Publié le 23/11/2011 | 10:13

L’Etat promet un coup de pouce

Par La1ere.fr (avec AFP)

Marie-Luce Penchard © AFP L’Etat est prêt à débloquer 50 millions d’euros en 2012 pour aider au redémarrage de l’économie de Mayotte, mise à mal par le conflit social sur la vie chère de l’automne.

C’est Marie-Luce Penchard, la ministre de l’Outre-mer qui a annoncé la nouvelle aux élus mahorais qu’elle a rencontré ce mardi. "Il y a urgence à relancer l’activité pour préserver l’emploi, le développement et le pouvoir d’achat des Mahorais. Le gouvernement souhaite s’investir fortement pour mettre en œuvre ce plan de mobilisation des crédits publics, en étroite concertation avec les élus", a-t-elle déclaré dans un communiqué publié à l’issue de la rencontre.

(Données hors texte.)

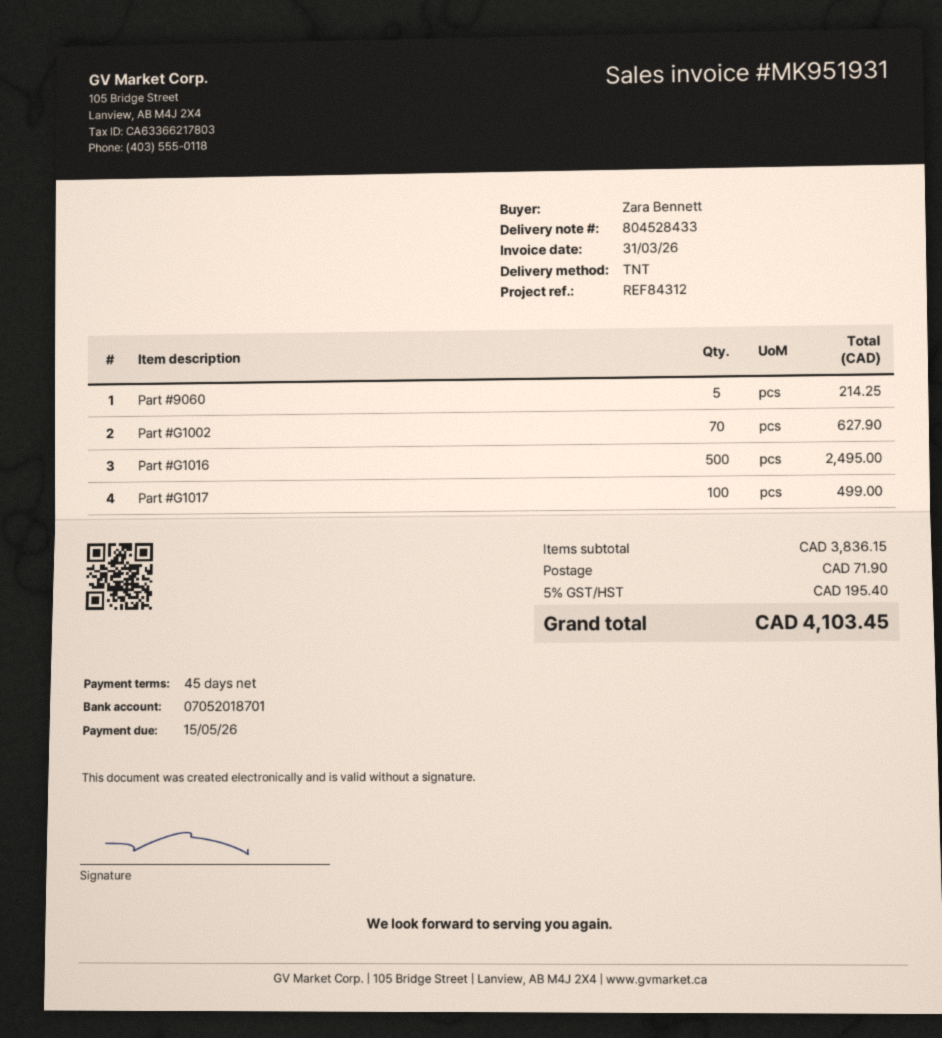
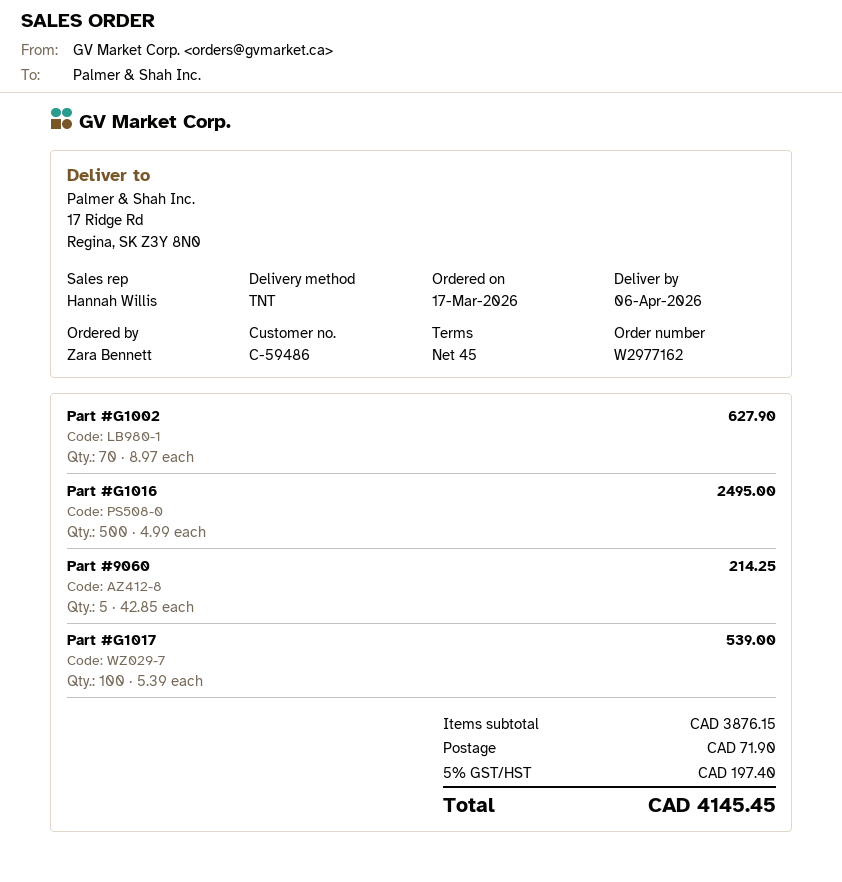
Part #G1017: 100 for 499.00 -> 100 for 539.00
subtotal: 3836.15 -> 3876.15
tax: 5% = 195.40 -> 5% = 197.40
total: 4103.45 -> 4145.45

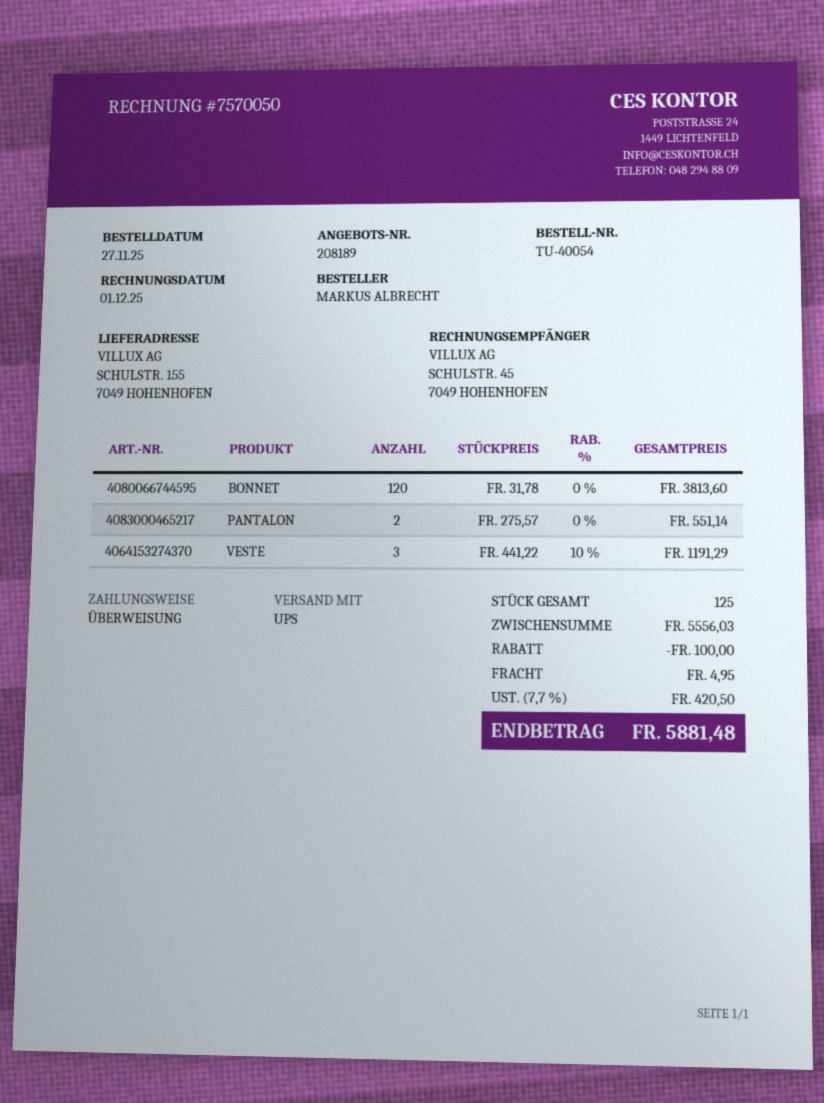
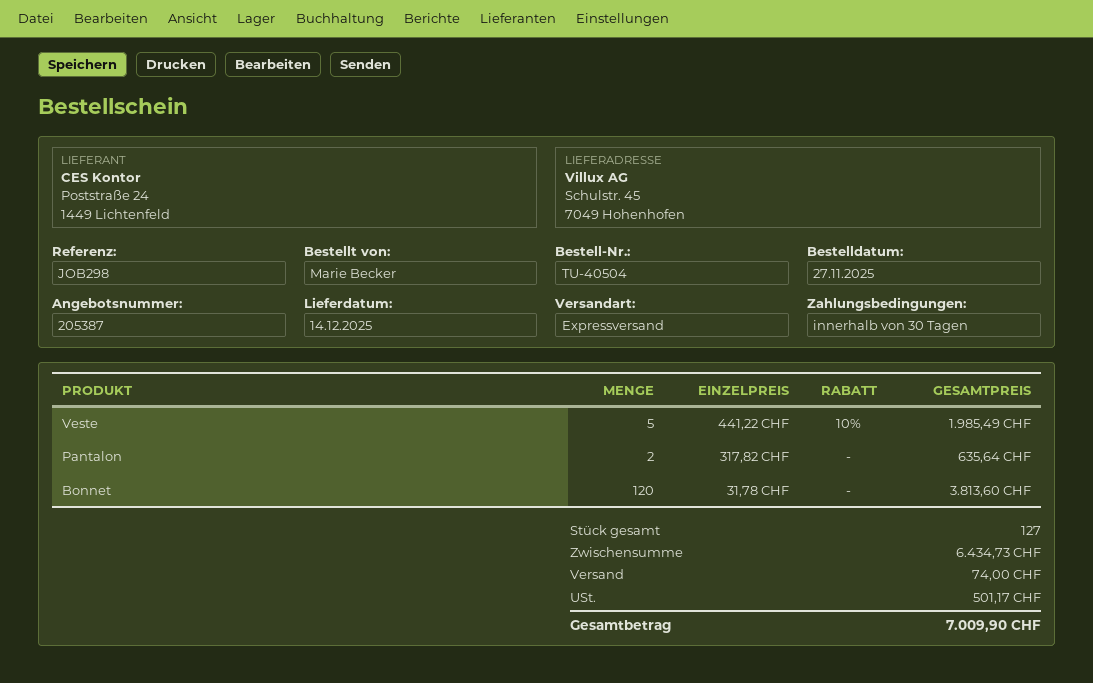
quote number: 208189 -> 205387
order number: TU-40054 -> TU-40504
ordered by: MARKUS ALBRECHT -> Marie Becker
shipping method: UPS -> express
ship to: SCHULSTR. 155, 7049 HOHENHOFEN -> Schulstr. 45, 7049 Hohenhofen
PANTALON: 2 x 275.57 = 551.14 -> 2 x 317.82 = 635.64
VESTE: 3 x 441.22 - 10% = 1191.29 -> 5 x 441.22 - 10% = 1985.49
total quantity: 125 -> 127
subtotal: 5556.03 -> 6434.73
discount: 100.00 -> none
shipping: 4.95 -> 74.00
tax: 420.50 -> 501.17
total: 5881.48 -> 7009.90

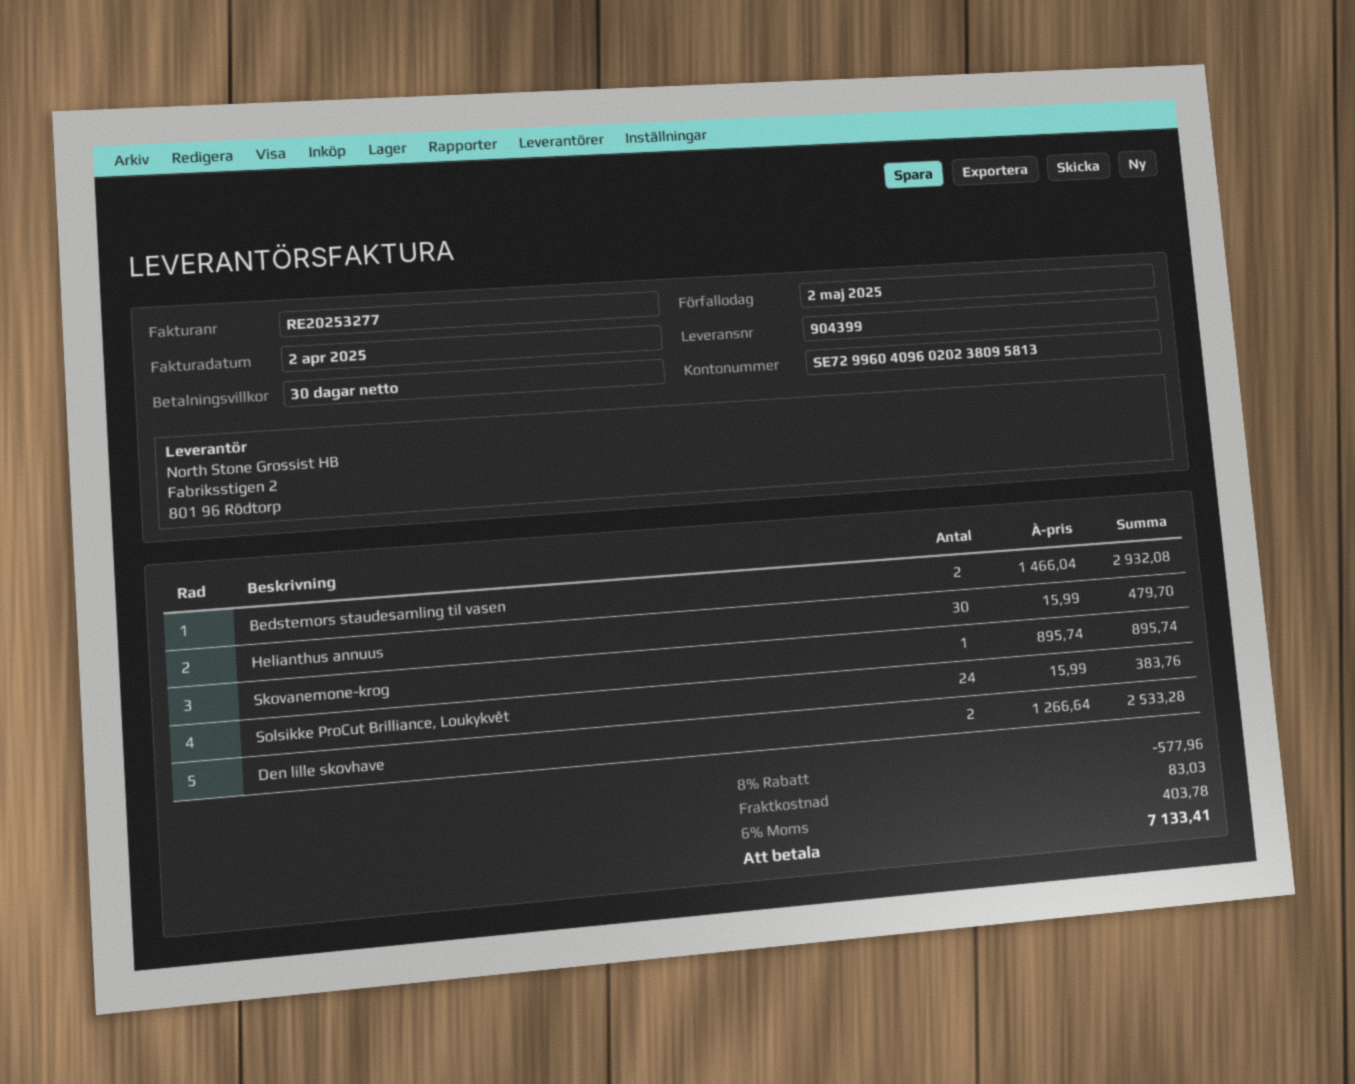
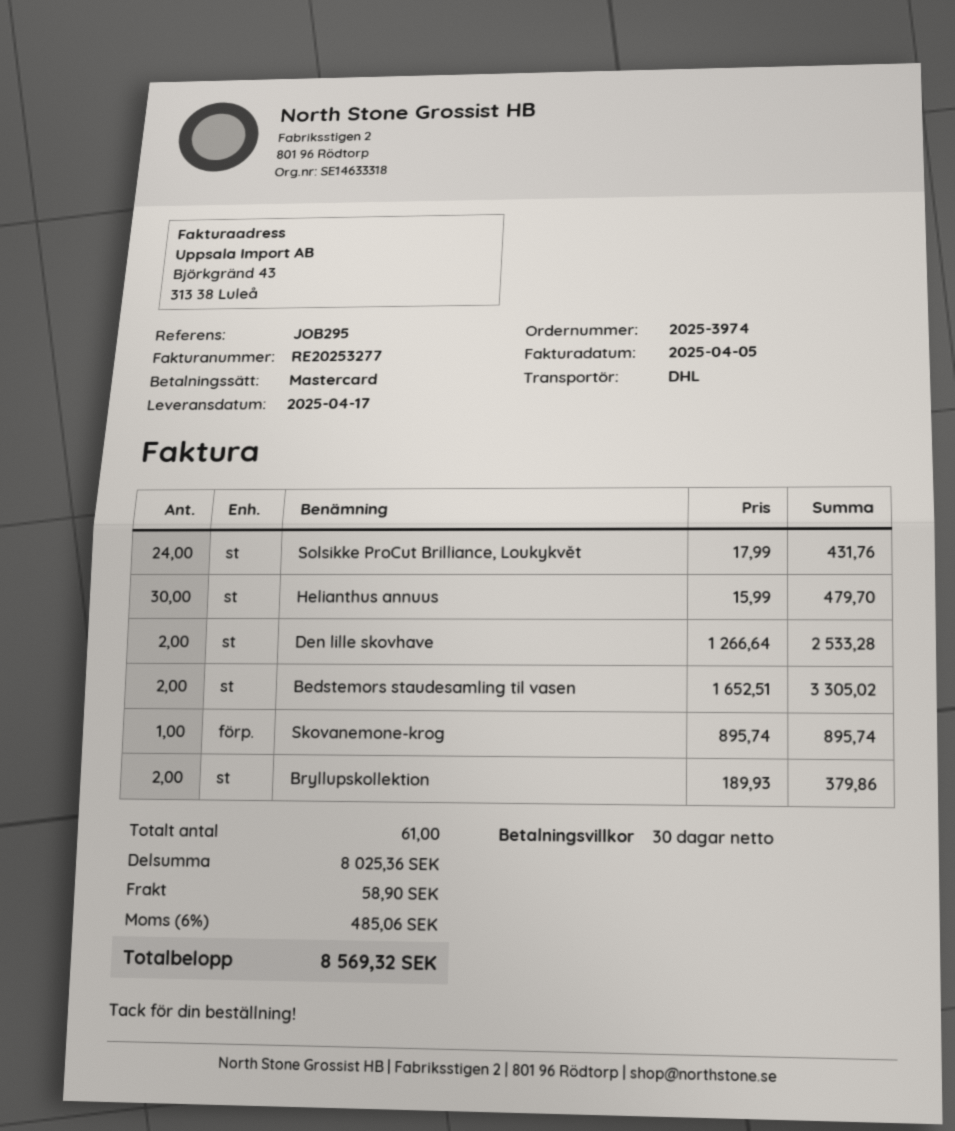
invoice date: 2025-04-02 -> 2025-04-05
Bedstemors staudesamling til vasen: 2 x 1466.04 = 2932.08 -> 2 x 1652.51 = 3305.02
Solsikke ProCut Brilliance, Loukykvět: 24 x 15.99 = 383.76 -> 24 x 17.99 = 431.76
Bryllupskollektion: none -> 2 x 189.93 = 379.86
discount: 8% = 577.96 -> none
shipping: 83.03 -> 58.90
tax: 6% = 403.78 -> 6% = 485.06
total: 7133.41 -> 8569.32

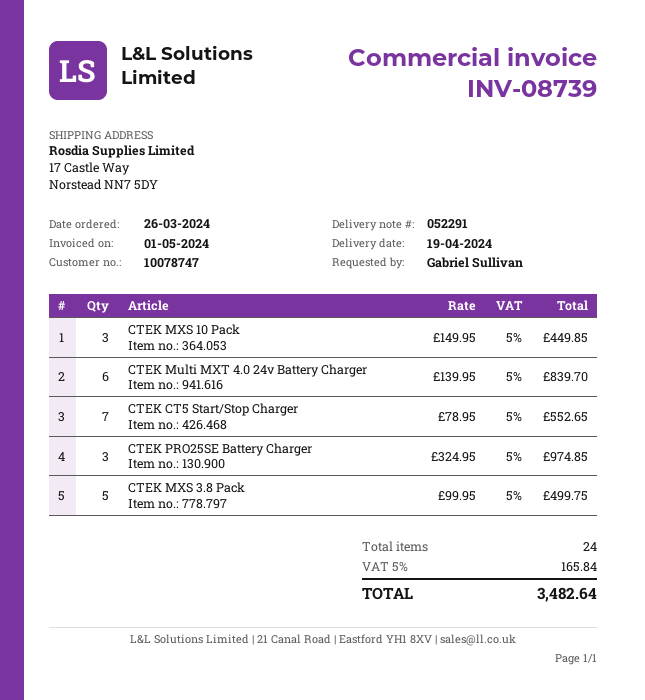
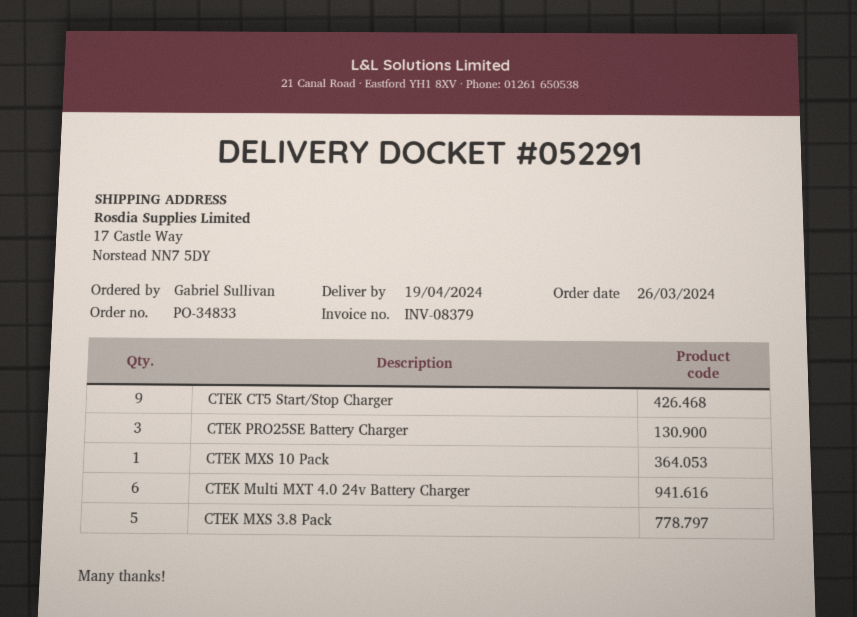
invoice number: INV-08739 -> INV-08379
CTEK MXS 10 Pack: 3 -> 1
CTEK CT5 Start/Stop Charger: 7 -> 9

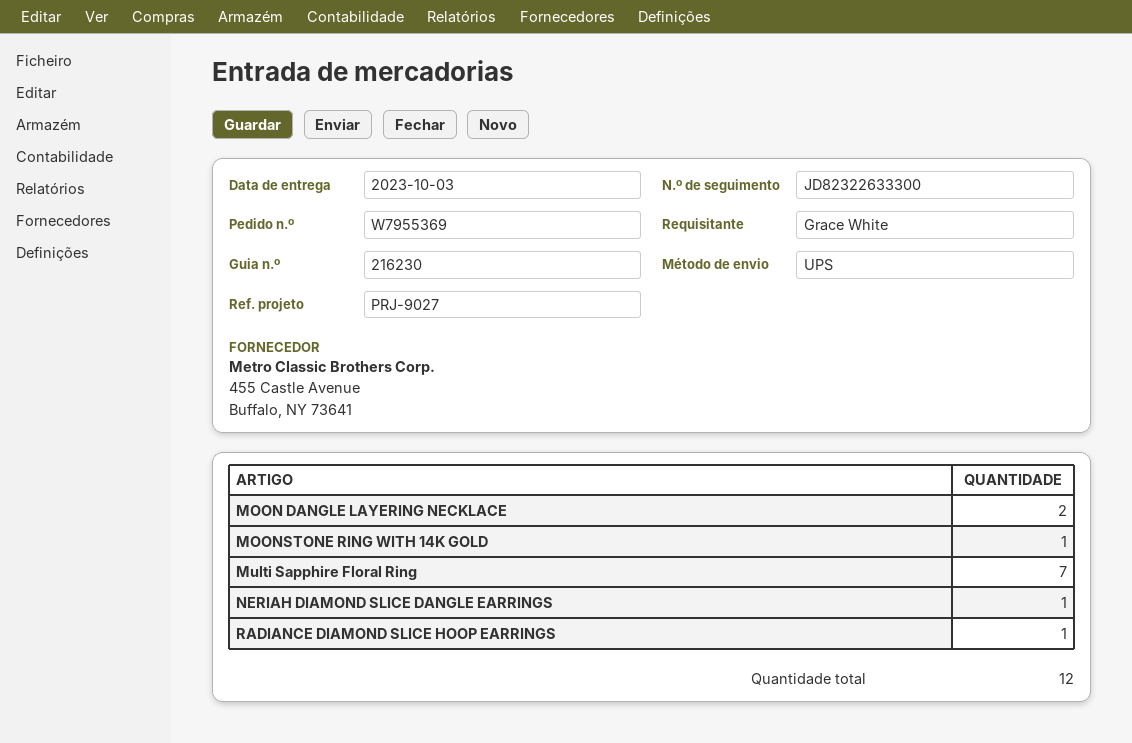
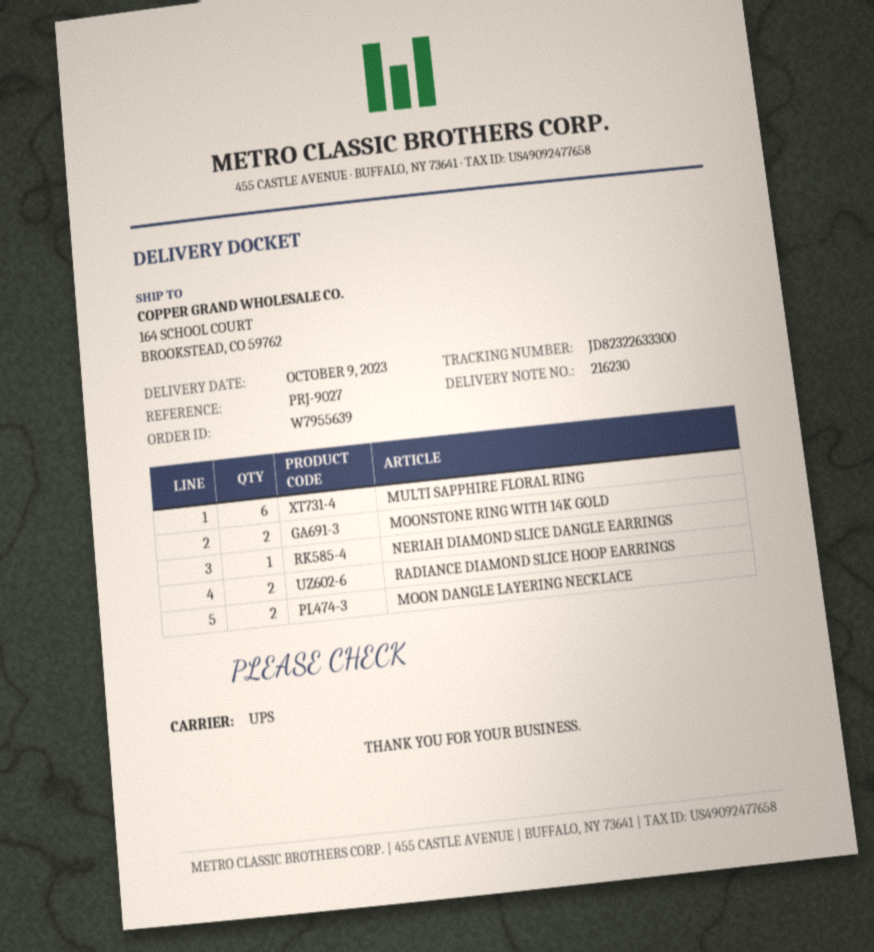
order number: W7955369 -> W7955639
delivery date: 2023-10-03 -> 2023-10-09
MOONSTONE RING WITH 14K GOLD: 1 -> 2
Multi Sapphire Floral Ring: 7 -> 6
RADIANCE DIAMOND SLICE HOOP EARRINGS: 1 -> 2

Concrètement, pour donner "une impulsion significative" à l’économie afin de "sauver plusieurs centaines d’emplois gravement menacés", "une enveloppe d’environ 50 millions d’euros pourra être mobilisée pour ce plan dès 2012".
Cette enveloppe est destinée à la réalisation rapide "des investissements publics utiles à la population" comme par exemple "la réhabilitation des routes urbaines, des travaux d’aménagement pour favoriser la construction de logements, l’accélération des travaux nécessaires d’alimentation en eau potable et de gestion des déchets, des travaux de réhabilitation des écoles, le développement de la production locale en faveur du secteur agricole ou des aides d’urgence pour soutenir les entreprises en difficulté".

Une étude sur l’économie mahoraise
Pour contourner les "problèmes de cofinancements publics qui bloquent souvent des projets", la ministre a proposé de mobiliser ces crédits "pour financer à 100% des opérations prioritaires". Mme Penchard a précisé que "les opérations financées devront concerner des projets prêts à démarrer au premier trimestre 2012". "Avec les élus de Mayotte, le préfet est chargé d’élaborer ce plan dans les prochains jours", a-t-elle ajouté.

Au cours de la réunion, qui a réuni les grands élus de Mayotte (député, sénateurs, président du conseil général et ancien président, président de l’association des maires, conseillère économique et social), une "instance de suivi de la départementalisation" a été actée, qui devra se réunir "au moins une fois par an".
De plus, pour répondre à une demande des organisations syndicales, qui n’ont pas signé l’accord de sortie de conflit, la ministre a indiqué que l’Etat pourrait financer "une étude confiée à un prestataire extérieur sur la structure des prix et, plus largement, sur le mode de fonctionnement de l’économie mahoraise".